Thomas Cross Thursday, 08 October 2009 19:51 PDF Print E-mail

1 Red Alert 3: Commander’s Challenge is a strange product if ever there was one. It’s an expansion, and it’s almost what you might call an “old fashioned” expansion, the kind of product that dropped back in the days of Warcraft II, Ground Control, and Homeworld. Like those delectable offerings of old, it’s a collection of single player missions, a small spinoff to a larger RTS package. Unlike those odd bundles of story and strategy, this collection of single player missions has absolutely nothing to offer on the story/plotting front.

This may not seem like much. After all, Red Alert has doggedly, grinningly flaunted its trashy FMV cutscenes into the modern era, hiring new waves of slumming B-listers and up-and-coming C and D-listers to play their Russian scientists, American and British leaders, and tackily sexed-up “leading” ladies. It feels a lot like the 80’s in there, from the budget to the plots.

Then again, if you’re a Red Alert fan, you either love that stuff, or ignore it and go for the old-school RTS gameplay. Problem is, in this expansion, the bad stories are equaled by the mundane, boring missions.
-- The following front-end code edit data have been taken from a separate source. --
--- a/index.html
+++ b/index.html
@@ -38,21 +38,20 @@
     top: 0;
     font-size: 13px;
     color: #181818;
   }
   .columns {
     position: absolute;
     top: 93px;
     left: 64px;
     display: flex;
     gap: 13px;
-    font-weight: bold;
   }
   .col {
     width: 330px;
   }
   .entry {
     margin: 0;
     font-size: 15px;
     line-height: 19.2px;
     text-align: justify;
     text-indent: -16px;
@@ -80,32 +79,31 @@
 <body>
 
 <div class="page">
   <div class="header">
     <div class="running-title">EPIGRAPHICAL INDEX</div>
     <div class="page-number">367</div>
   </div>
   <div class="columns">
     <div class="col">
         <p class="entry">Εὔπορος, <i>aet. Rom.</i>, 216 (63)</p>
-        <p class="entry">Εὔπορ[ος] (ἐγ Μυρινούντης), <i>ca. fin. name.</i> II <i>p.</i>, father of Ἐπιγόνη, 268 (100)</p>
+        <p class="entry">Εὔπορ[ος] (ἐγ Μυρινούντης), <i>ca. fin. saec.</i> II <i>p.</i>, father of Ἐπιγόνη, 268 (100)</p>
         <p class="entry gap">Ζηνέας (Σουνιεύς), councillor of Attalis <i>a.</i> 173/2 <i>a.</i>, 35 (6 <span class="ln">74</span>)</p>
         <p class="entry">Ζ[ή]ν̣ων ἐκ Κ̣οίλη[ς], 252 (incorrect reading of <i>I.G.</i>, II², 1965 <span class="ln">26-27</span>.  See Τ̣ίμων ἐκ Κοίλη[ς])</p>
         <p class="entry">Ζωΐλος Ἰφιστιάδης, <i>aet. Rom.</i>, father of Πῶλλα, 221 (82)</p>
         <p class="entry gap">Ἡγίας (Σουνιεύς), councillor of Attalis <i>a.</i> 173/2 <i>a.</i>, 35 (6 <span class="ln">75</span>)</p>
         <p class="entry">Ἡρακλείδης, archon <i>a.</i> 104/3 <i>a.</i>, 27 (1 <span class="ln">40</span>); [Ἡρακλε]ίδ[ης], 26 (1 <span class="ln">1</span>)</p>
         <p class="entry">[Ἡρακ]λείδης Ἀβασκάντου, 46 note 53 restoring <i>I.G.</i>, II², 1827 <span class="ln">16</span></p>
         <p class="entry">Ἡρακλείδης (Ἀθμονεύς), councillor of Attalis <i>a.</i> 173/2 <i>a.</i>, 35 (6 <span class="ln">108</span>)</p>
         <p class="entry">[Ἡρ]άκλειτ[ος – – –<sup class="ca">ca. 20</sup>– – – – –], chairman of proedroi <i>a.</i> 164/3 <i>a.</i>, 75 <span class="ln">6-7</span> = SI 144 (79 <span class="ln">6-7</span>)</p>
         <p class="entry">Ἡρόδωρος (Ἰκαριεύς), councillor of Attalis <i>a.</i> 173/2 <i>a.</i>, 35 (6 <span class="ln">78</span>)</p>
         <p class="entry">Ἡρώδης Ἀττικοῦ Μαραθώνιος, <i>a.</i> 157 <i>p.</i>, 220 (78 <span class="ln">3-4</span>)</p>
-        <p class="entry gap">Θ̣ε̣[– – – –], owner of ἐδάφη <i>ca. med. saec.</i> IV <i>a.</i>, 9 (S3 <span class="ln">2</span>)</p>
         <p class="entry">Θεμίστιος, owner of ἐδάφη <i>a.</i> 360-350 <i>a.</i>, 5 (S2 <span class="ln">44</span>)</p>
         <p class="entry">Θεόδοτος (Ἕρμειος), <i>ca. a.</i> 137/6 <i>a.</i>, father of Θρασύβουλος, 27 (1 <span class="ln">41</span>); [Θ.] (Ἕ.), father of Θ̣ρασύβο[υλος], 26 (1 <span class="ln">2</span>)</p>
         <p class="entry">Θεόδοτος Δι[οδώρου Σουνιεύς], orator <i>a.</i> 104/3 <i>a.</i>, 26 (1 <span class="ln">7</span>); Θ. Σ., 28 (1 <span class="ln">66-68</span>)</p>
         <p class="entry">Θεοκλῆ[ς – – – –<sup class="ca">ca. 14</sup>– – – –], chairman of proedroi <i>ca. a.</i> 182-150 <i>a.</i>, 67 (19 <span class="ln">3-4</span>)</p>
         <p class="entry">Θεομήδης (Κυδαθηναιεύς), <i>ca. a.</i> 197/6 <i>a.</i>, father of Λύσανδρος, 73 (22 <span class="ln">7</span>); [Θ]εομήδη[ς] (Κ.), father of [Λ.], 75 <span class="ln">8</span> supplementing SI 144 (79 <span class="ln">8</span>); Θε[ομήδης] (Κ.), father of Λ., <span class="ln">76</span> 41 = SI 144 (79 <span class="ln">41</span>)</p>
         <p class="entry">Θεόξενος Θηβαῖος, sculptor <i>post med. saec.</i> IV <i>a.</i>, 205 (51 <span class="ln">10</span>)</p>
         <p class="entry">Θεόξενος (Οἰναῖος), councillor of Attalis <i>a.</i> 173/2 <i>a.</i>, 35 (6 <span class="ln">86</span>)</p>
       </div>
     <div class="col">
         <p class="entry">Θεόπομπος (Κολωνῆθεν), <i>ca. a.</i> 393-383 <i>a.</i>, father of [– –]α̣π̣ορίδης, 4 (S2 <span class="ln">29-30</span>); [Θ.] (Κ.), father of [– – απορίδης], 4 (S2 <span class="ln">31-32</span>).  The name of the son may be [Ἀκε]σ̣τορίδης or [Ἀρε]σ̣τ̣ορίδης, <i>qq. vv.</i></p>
This expansion was released a while ago for PC, and it’s obviously taken some finagling on EA’s part to get it “ready” for the consoles. They’ve re-employed the original console Red Alert 3’s mediocre radial control scheme (will there ever be a console game that has a satisfying control scheme?), and added a few new units to emphasize the “expansion” angle.
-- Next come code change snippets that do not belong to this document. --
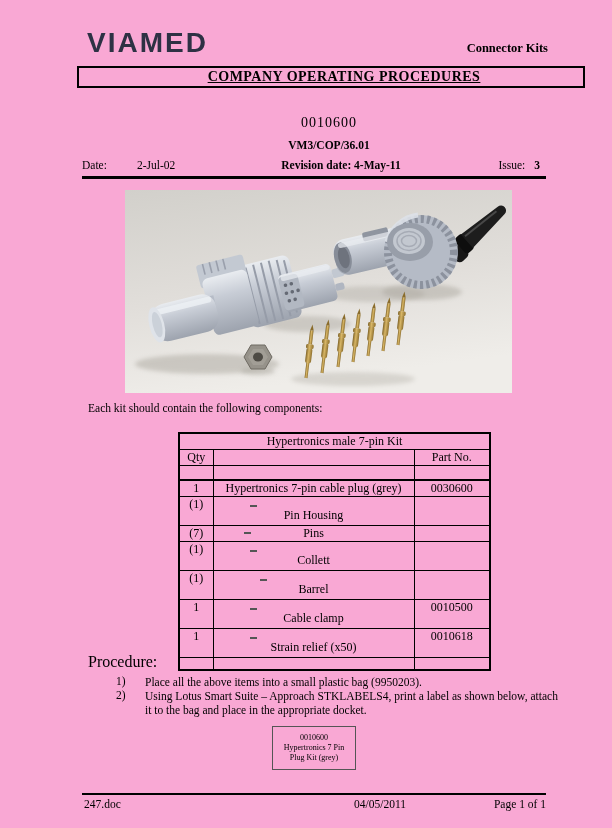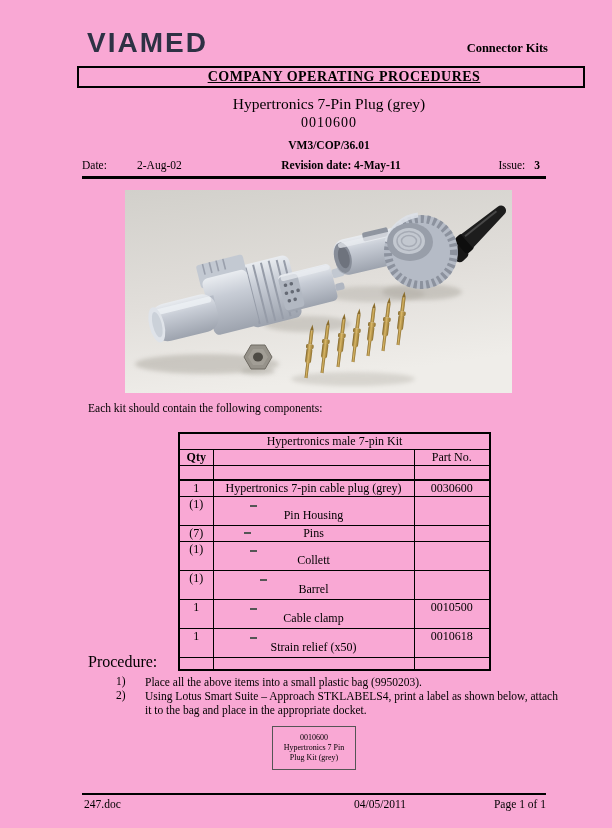--- a/index.html
+++ b/index.html
@@ -33,21 +33,21 @@
   .photo{left:125px; top:190px; width:387px; height:203px;}
   
   .intro{left:88px; top:402px; font-size:11.5px;}
   
   .tbl-wrap{left:178px; top:432px;}
   table.kit{border-collapse:collapse; table-layout:fixed; width:311px;
             font-size:12px; border:2px solid #000;}
   table.kit td{border:1.5px solid #000; padding:0; text-align:center; overflow:hidden;}
   tr.r-title td{height:15px;}
   tr.r-head td{height:15px;}
-  tr.r-head .cell-qty{font-weight:bold;text-align:center;}
+  tr.r-head .cell-qty{font-weight:normal;text-align:center;}
   tr.r-blank td{height:13px;}
   tr.r-blank2 td{height:11px;}
   tr.r-one td{height:15px; border-top:2.5px solid #000;}
   tr.r-mid td{height:14px;}
   tr.r-tall td{height:26px;}
   .cell-item{position:relative;}
   tr.r-tall .cell-item{vertical-align:bottom; padding-bottom:2px;margin-left:46px;}
   tr.r-tall .cell-qty, tr.r-tall .cell-part{vertical-align:top;}
   .mk{position:absolute; left:36px; top:8px; width:7px; height:2px; background:#555;}
   tr.r-mid .mk{top:6px; left:30px;}
@@ -70,27 +70,26 @@
 </style>
 </head>
 <body>
 
 <div class="page">
 
   <div class="abs logo">VIAMED</div>
   <div class="abs category">Connector Kits</div>
   <div class="abs banner-box">COMPANY OPERATING PROCEDURES</div>
 
-  <div class="abs prod-title">Hypertronics 7-Pin Plug (grey)</div>
   <div class="abs part-no">0010600</div>
   <div class="abs doc-ref">VM3/COP/36.01</div>
 
   <div class="abs meta-row">
     <span class="m-label">Date:</span>
-    <span class="m-date">2-Aug-02</span>
+    <span class="m-date">2-Jul-02</span>
     <span class="m-rev">Revision date: 4-May-11</span>
     <span class="m-issue">
       <span>Issue:</span><span class="iss-val">3</span>
     </span>
   </div>
   <div class="abs rule-heavy"></div>
 
   <svg class="abs photo" viewBox="0 0 387 203" xmlns="http://www.w3.org/2000/svg">
     <defs>
       <linearGradient id="bgG" x1="0" y1="0" x2="0.25" y2="1">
Instead of picking one faction (or all three of them), you play the commander of a third force, who must slowly defeat members of the three original factions (the Japanese, the Russians, and the Allies). Every time you complete a challenge (and best a commander), you earn a new piece of technology. By the end of the many, many campaigns, you’ll have accumulated all of the traditional units, plus the new ones introduced in the PC expansion.

2 The strange thing is, what made the PC expansion slightly interesting was the back stories and explanations used to introduce the new units, and give the mini-campaigns direction and drive. They’ve been completely scrapped for this expansion, and you have to wonder why. Are console RTS players any less interested in the stories behind their units and the world they inhabit?

 

It doesn’t really matter, unfortunately, because aside from its story woes, this console port is substandard in several ways that have nothing to do with the core gameplay of the Red Alert games. Right off the bat, the controls are just as fiddly as they used to be. There’s no doubt that EA has figured out how to simplify a console RTS interface to the point where utility, depth, and ease of use meet. There’s also no doubt that they went and married all of that to a slightly slow, slightly imprecise reticule. Selecting units is chore, and managing large-scale confrontations (especially battles on multiple fronts) becomes increasingly difficult.